Alternatives
There are no shortage of well established alternatives to NestedText for storing data in a human-readable text file. The features and shortcomings of some of these alternatives are discussed next. NestedText is intended to be used in situations where people either create, modify, or consume the data directly. It is this perspective that informs these comparisons.
JSON
JSON is a subset of JavaScript suitable for holding data. Like NestedText, it consists of a hierarchical collection of objects (dictionaries), lists, and strings, but also allows numbers, Booleans and nulls. In practice, JSON is largely generated and consumed by machines. The data is stored as text, and so can be read, modified, and consumed directly by the end user, but the format is not optimized for this use case and so is often cumbersome or inefficient when used in this manner.
JSON supports all the native data types common to most languages. Syntax is
added to values to unambiguously indicate their type. For example, 2
,
2.0
, and "2"
are three different values with three different types
(integer, real, string). This adds two types of complexity. First, the rules
for distinguishing various types must be learned and used. Second, all strings
must be quoted, and
with quoting comes escaping, which is needed to allow quote characters to be
included in strings.
JSON was derived as a subset of JavaScript, and so inherits a fair amount of syntactic clutter that can be annoying for users to enter and maintain. In addition, features that would improve clarity are lacking. Comments are not allowed, multiline strings are not supported, and whitespace is insignificant (leading to the possibility that the appearance of the data may not match its true structure).

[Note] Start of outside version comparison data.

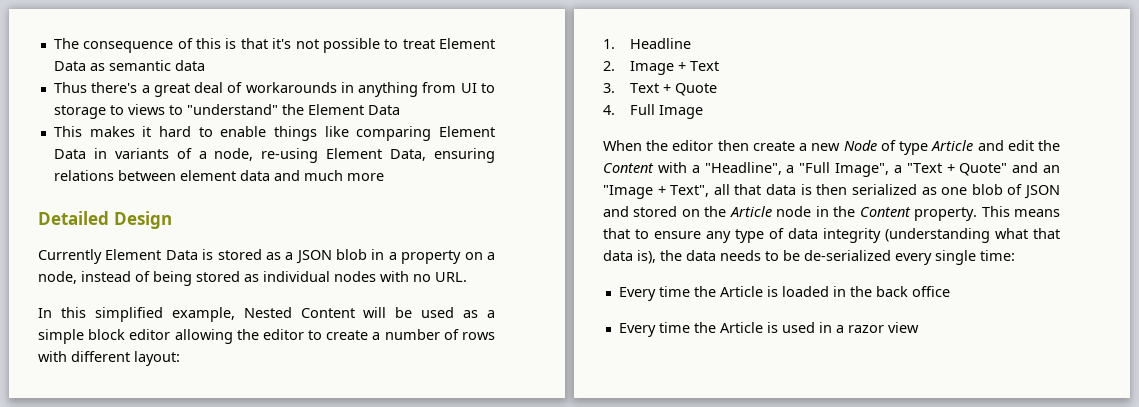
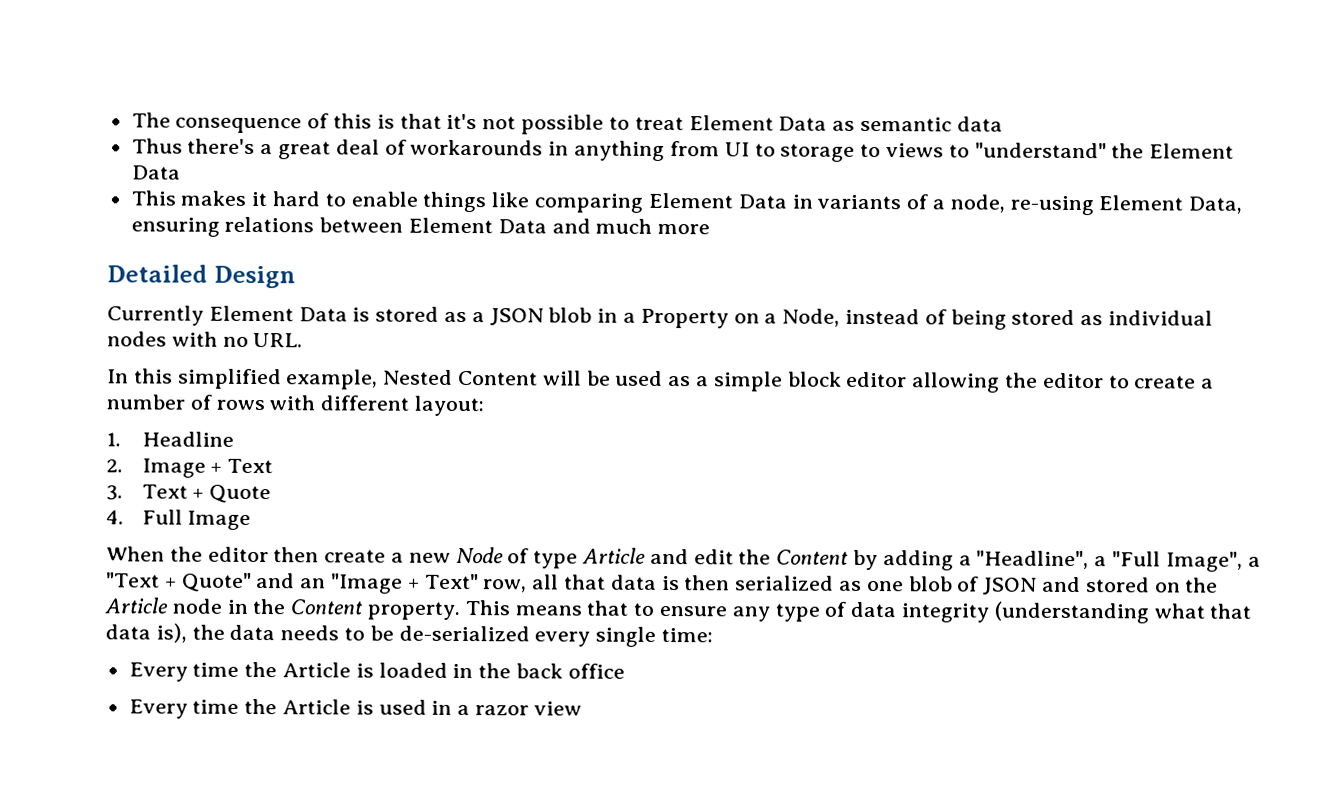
- This makes it hard to enable things like comparing Element Data in variants of a node, re-using Element Data, ensuring relations between element data and much more
+ This makes it hard to enable things like comparing Element Data in variants of a node, re-using Element Data, ensuring relations between Element Data and much more
- Currently Element Data is stored as a JSON blob in a property on a node, instead of being stored as individual nodes with no URL.
+ Currently Element Data is stored as a JSON blob in a Property on a Node, instead of being stored as individual nodes with no URL.
- When the editor then create a new Node of type Article and edit the Content with a "Headline", a "Full Image", a "Text + Quote" and an "Image + Text", all that data is then serialized as one blob of JSON and stored on the Article node in the Content property.
+ When the editor then create a new Node of type Article and edit the Content by adding a "Headline", a "Full Image", a "Text + Quote" and an "Image + Text" row, all that data is then serialized as one blob of JSON and stored on the Article node in the Content property.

NestedText only supports three data types (strings, lists and dictionaries) and does not have the baggage of being the subset of a general purpose programming language. The result is a simpler language that has the following clear advantages over JSON as a human readable and writable data file format:
strings do not require quotes
comments
multiline strings
no need to escape special characters
commas are not used to separate dictionary and list items
The following examples illustrate the difference between JSON and NestedText:
JSON
{
"treasurer": {
"name": "Fumiko Purvis",
"address": "3636 Buffalo Ave\nTopeka, Kansas 20692",
"phone": "1-268-555-0280",
"email": "fumiko.purvis@hotmail.com",
"additional roles": [
"accounting task force"
]
}
}
NestedText
treasurer:
name: Fumiko Purvis
# Fumiko's term is ending at the end of the year.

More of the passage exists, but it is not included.